At first glance, this looks like a simple configuration. A few 100s of lines in a single main.tf file should have us up and running in no time, right? Um, yeah.. it would get the job done. But…

What if you need to modify a parameter, would you be able to make those changes everywhere that parameter is required need? Would you remember to update any references that reflect that change? The chances for mistakes and stuff breaking is too high when you have a huge codebase.

After all, who would want to be the one that breaks the service because of a typo or misconfiguration? Right, no one. So, we should minimize the chances of making mistakes.

Configuration File per Type of Resource

Alright then. Let’s try to break down the configuration to manageable pieces. Based on the type of services required we can probably have a grouped structure like this:

An ALB configuration
An ASG configuration
A MySQL RDS configuration
An S3 Bucket

For a simple project this is a manageable approach. You can ensure each configuration is maintained separately and dependencies are handled.

But this approach quickly becomes a problem if you have different environments (dev, stage, prod) of your infrastructure. You would need to have multiple copies of your configuration. This might lead to inconsistencies between each configuration in each environment if you forgot to make the changes across every configuration.

$:~/tf-infra-demo/resource-type-config$ tree -a
.
└── live
    ├── prod
    │   ├── alb.tf
    │   ├── mysql-rds.tf
    │   ├── outputs.tf
    │   ├── s3.tf
    │   ├── variables.tf
    │   └── web-app-asg.tf
    └── stage
        ├── alb.tf
        ├── mysql-rds.tf
        ├── outputs.tf
        ├── s3.tf
        ├── variables.tf
        └── web-app-asg.tf

3 directories, 12 files

How could we make a configuration such that we pass in a few parameters and immediately get all the resources we want? Yes, using modules.

Configuration Files using Modules

We are finally at the real topic of this post. You might be wondering how using a module would help make things better. Let’s try this approach and see how it affects the usage of deploying infrastructure. We can think of it as each service is a module. In this example, we have 2 services:

A web app service (an ASG cluster with ALB and S3 bucket for storage)
A database service (a MySQL RDS)

Web App Module

The web-app service module would deploy the required web application into an ASG cluster with an ALB in front of it so that we can access it. It would also deploy the necessary S3 bucket to use for object storage.

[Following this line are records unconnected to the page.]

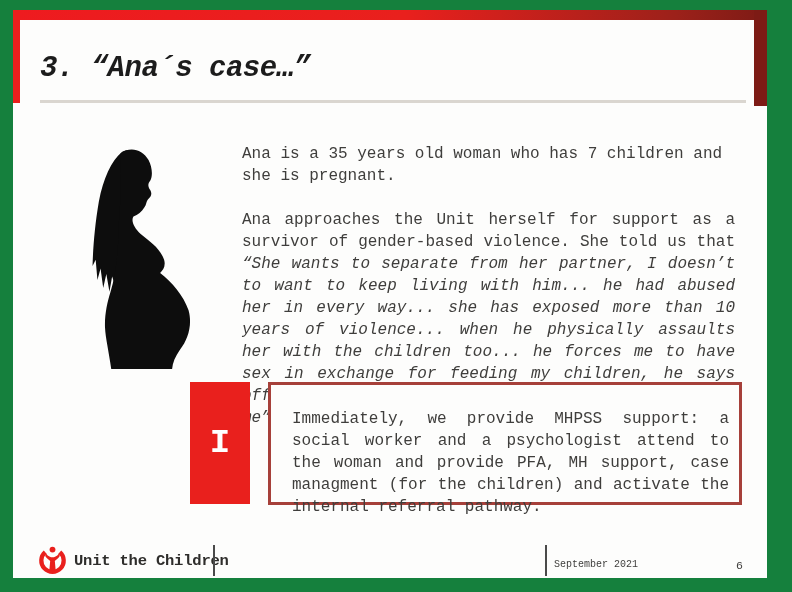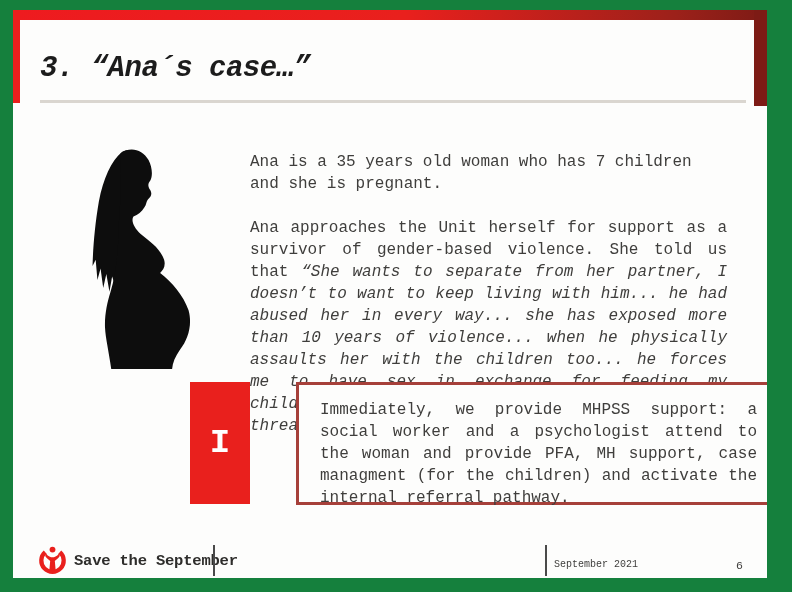--- a/index.html
+++ b/index.html
@@ -61,43 +61,42 @@
     width: 160px; height: 252px;
   }
   .body-text {
     position: absolute;
     left: 221px; top: 125px;
     width: 509px;
     color: #3f3e3c;
     font-size: 16px;
     line-height: 22px;
   }
-  .body-text p { margin: 16px; }
+  .body-text p { margin: 8px; }
   .body-text p + p { margin-top: 22px; text-align: justify; }
   .quote { font-style: italic; }
   .step-label {
     position: absolute;
     left: 177px; top: 372px;
     width: 60px; height: 122px;
     background: #e9201d;
     color: #ffffff;
     font-weight: bold;
     font-size: 34px;
     display: flex;
     align-items: center;
     justify-content: center;
   }
   .callout {
     position: absolute;
     left: 255px; top: 372px;
     width: 474px; height: 123px;
     border: 3px solid #a6403a;
     background: #fdfdfc;
-    padding: 14px 10px 0 21px;
-    margin-left: 28px;
+    padding: 23px 10px 0 21px;
   }
   .callout p {
     margin: 0;
     color: #3f3e3c;
     font-size: 16px;
     line-height: 22px;
     text-align: justify;
   }
   .footer-logo {
     position: absolute;
@@ -198,21 +197,21 @@
         C 13 14.5, 16 15.5, 18 15.5
         C 20 15.5, 23 14.5, 25.5 11
         C 26.6 12.5, 26.6 14.2, 25.5 15.3
         C 23 17.8, 21.2 18.8, 20.7 19.8
         L 21.6 29.5
         C 19.2 30.8, 16.8 30.8, 14.4 29.5
         L 15.3 19.8
         C 14.8 18.8, 13 17.8, 10.5 15.3
         C 9.4 14.2, 9.4 12.5, 10.5 11 Z"></path>
     </svg>
-    <span class="wordmark">Save the September</span>
+    <span class="wordmark">Unit the Children</span>
 
     <div class="v-divider d1"></div>
     <div class="v-divider d2"></div>
 
     <span class="footer-date">September 2021</span>
     <span class="footer-page">6</span>
 
   </div>
 </div>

To deploy this service module, we would only ask for a few variables:

Environment
Cluster configurations (min, max, desired number and type of instances, custom tags)

MySQL Database Module

The mysql-db service module would deploy an RDS MySQL instance that the “web-app” can use as a database.

To deploy service module, we would only ask to provide variables like:

Environment
Database configuration (DB name, user, password, service port)

Example of Deploying a “web-app” module.

It may not be clear as to how this would work out practically, so looking at an example should help. The directory structure for the project is as follows:

$:~/tf-infra-demo/modules-config$ tree -a
.
├── live
│   ├── prod
│   │   ├── main.tf
│   │   └── outputs.tf
│   └── stage
│       ├── main.tf
│       └── outputs.tf
└── modules
    ├── mysql-db
    │   ├── main.tf
    │   ├── outputs.tf
    │   └── variables.tf
    └── web-app
        ├── main.tf
        ├── outputs.tf
        └── variables.tf

6 directories, 10 files

Live folder contains the different deploy environments.
Modules folder contains the service modules.

Let’s take a look at how we used a module in the deploy configurations.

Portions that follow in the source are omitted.